■ Edit tracking data ■
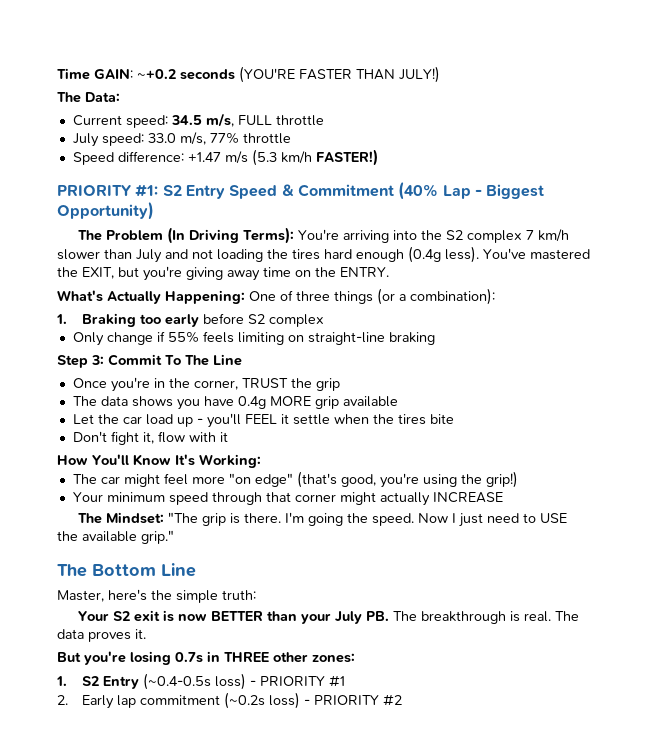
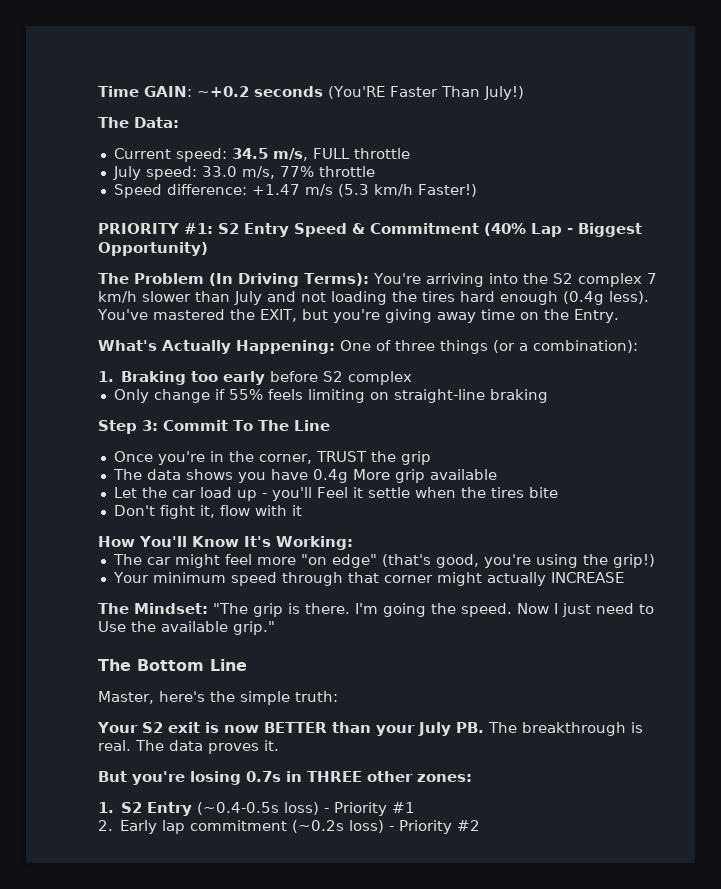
- Time GAIN: ~+0.2 seconds (YOU'RE FASTER THAN JULY!)
+ Time GAIN: ~+0.2 seconds (You'RE Faster Than July!)
- Speed difference: +1.47 m/s (5.3 km/h FASTER!)
+ Speed difference: +1.47 m/s (5.3 km/h Faster!)
- You've mastered the EXIT, but you're giving away time on the ENTRY.
+ You've mastered the EXIT, but you're giving away time on the Entry.
- The data shows you have 0.4g MORE grip available
+ The data shows you have 0.4g More grip available
- Let the car load up - you'll FEEL it settle when the tires bite
+ Let the car load up - you'll Feel it settle when the tires bite
- Now I just need to USE the available grip."
+ Now I just need to Use the available grip."
- 1. S2 Entry (~0.4-0.5s loss) - PRIORITY #1
+ 1. S2 Entry (~0.4-0.5s loss) - Priority #1
- 2. Early lap commitment (~0.2s loss) - PRIORITY #2
+ 2. Early lap commitment (~0.2s loss) - Priority #2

■ EXERCISE AIM ■
Output only the lines from the one holding "- Let the car" through the last line above, exactly as they appear.

■ TASK SOLUTION ■
- Let the car load up - you'll FEEL it settle when the tires bite
+ Let the car load up - you'll Feel it settle when the tires bite
- Now I just need to USE the available grip."
+ Now I just need to Use the available grip."
- 1. S2 Entry (~0.4-0.5s loss) - PRIORITY #1
+ 1. S2 Entry (~0.4-0.5s loss) - Priority #1
- 2. Early lap commitment (~0.2s loss) - PRIORITY #2
+ 2. Early lap commitment (~0.2s loss) - Priority #2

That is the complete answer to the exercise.